Tra i titolari fissi di Ciccio Graziani non poteva mancare Lorenzo Spagnoli, vero top player della squadra, in grado anche di siglare una rete con la maglia della Juventus, seppur in un incontro non ufficiale.
Dopo la vittoria del programma e “l’affermazione” con il Cervia ha disputato diverse partite nelle serie minori, decidendo poi di intraprendere nel 2018 la carriera da presidente a 46 , grazie alla quale ha realizzato un piccolo grande sogno: ottenere una promozione in Serie C con il suo club, l’Imolese, che ora sogna in grande. Insomma uno che di calcio ce ne capisce.

Per concludere volevamo ricordare altri due nomi importanti, destinati a realizzare il sogno di diventare campioni, entrambi caratterizzati da cognomi pesanti. Nel primo caso stiamo ovviamente parlando di Diego Maradona Jr, che del padre ha solo il cognome viste le doti tecniche ben diverse dal Pibe de Oro. Nonostante ciò comunque è riuscito a confermarsi all’interno del Beach Soccer, raggiungendo anche la chiamata dalla nostra nazionale.
Il secondo invece è stato l’altro vincitore del reality, ovvero Fabio Borriello. Il fratello del più noto Marco dopo il vano provino con il Milan ha continuato a giocare nella serie B svizzera per poi tornare in Italia con la maglia del Pro Vasto in C2, sfoggiando quelle qualità già viste al Cervia.
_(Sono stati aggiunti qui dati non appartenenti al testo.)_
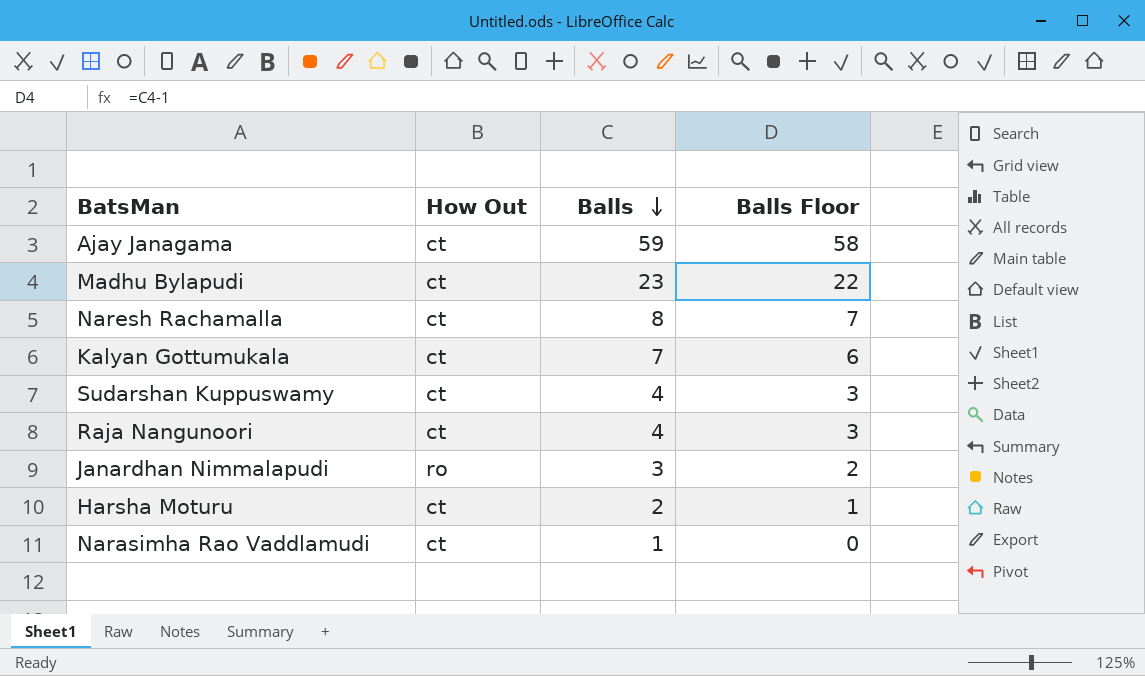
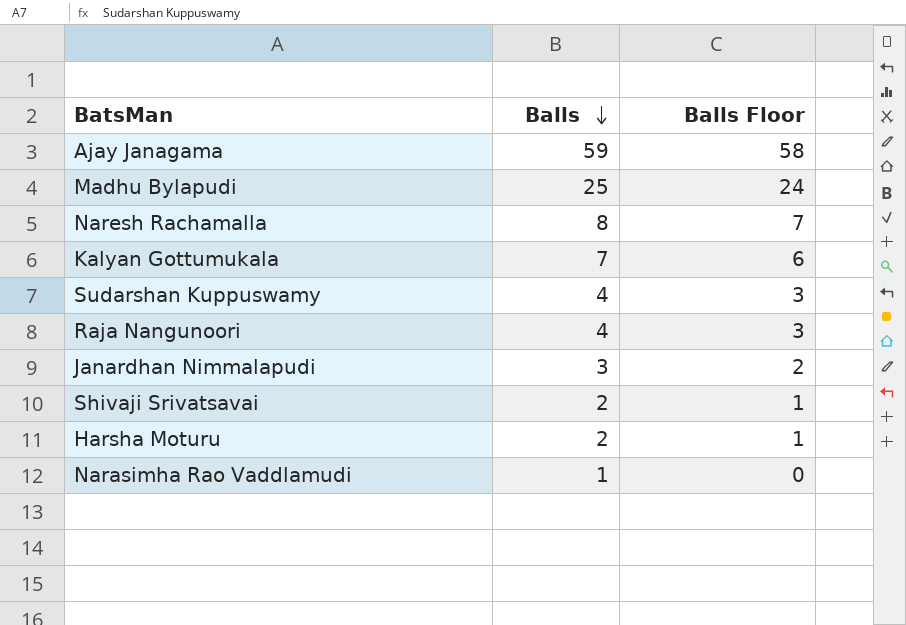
column How Out | position: 2 -> none
Madhu Bylapudi | Balls: 23 -> 25
Madhu Bylapudi | Balls Floor: 22 -> 24
row Shivaji Srivatsavai: none -> 2 | 1

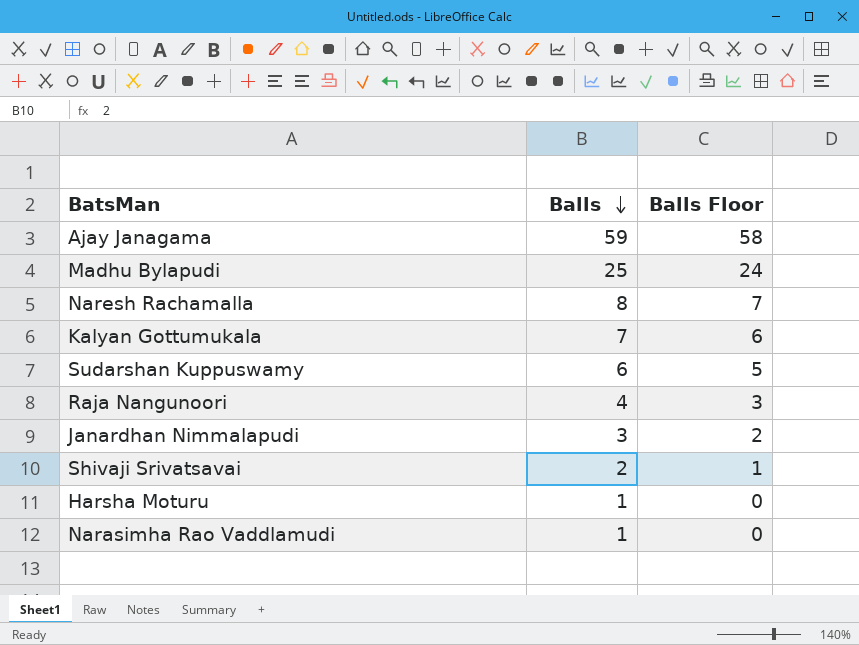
Sudarshan Kuppuswamy | Balls: 4 -> 6
Sudarshan Kuppuswamy | Balls Floor: 3 -> 5
Harsha Moturu | Balls: 2 -> 1
Harsha Moturu | Balls Floor: 1 -> 0

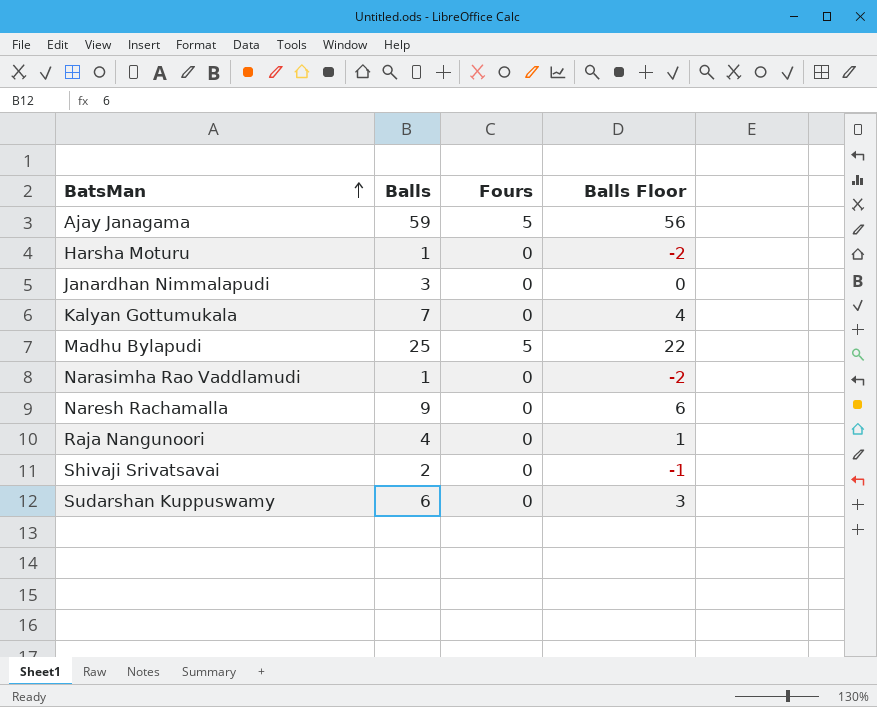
row order: Balls descending -> BatsMan ascending
column Fours | position: none -> 3
column Balls Floor | formula: [Balls] - 1 -> [Balls] - 3
Naresh Rachamalla | Balls: 8 -> 9

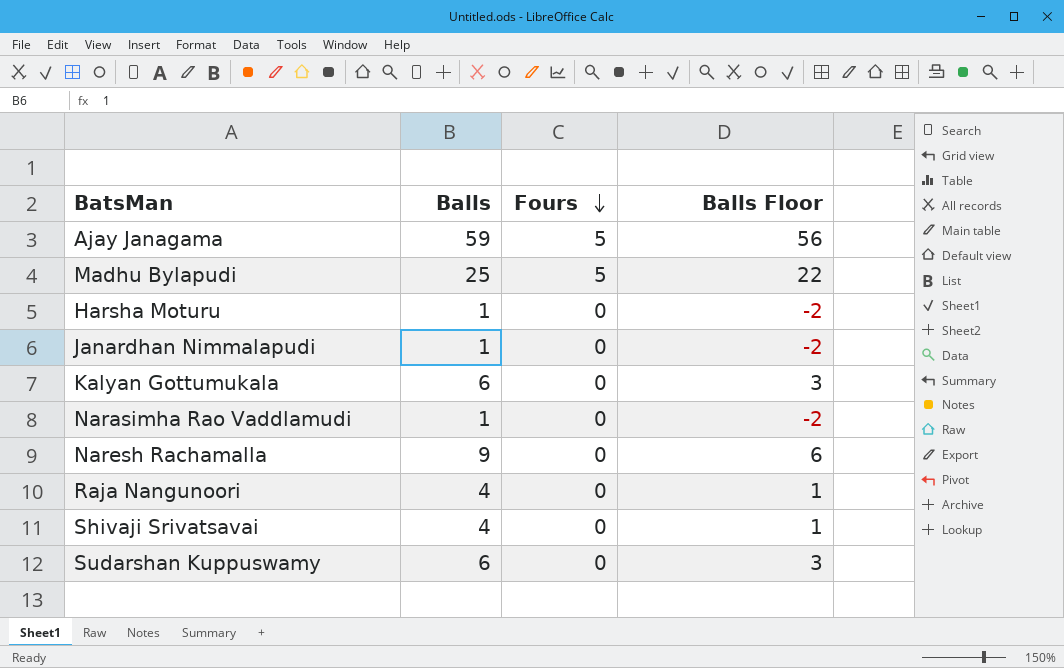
row order: BatsMan ascending -> Fours descending
Janardhan Nimmalapudi | Balls: 3 -> 1
Janardhan Nimmalapudi | Balls Floor: 0 -> -2
Kalyan Gottumukala | Balls: 7 -> 6
Kalyan Gottumukala | Balls Floor: 4 -> 3
Shivaji Srivatsavai | Balls: 2 -> 4
Shivaji Srivatsavai | Balls Floor: -1 -> 1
Al momento è un broker nonché partner di una società attiva nel settore immobiliare.

Beh bisogna proprio dire che il sogno è finito e nessuno purtroppo lo ha realizzato,anche se in pochi ci hanno fatto divertire così tanto e per questo il Cervia di Ciccio Graziani resterà sempre una delle squadre più amate d’Italia.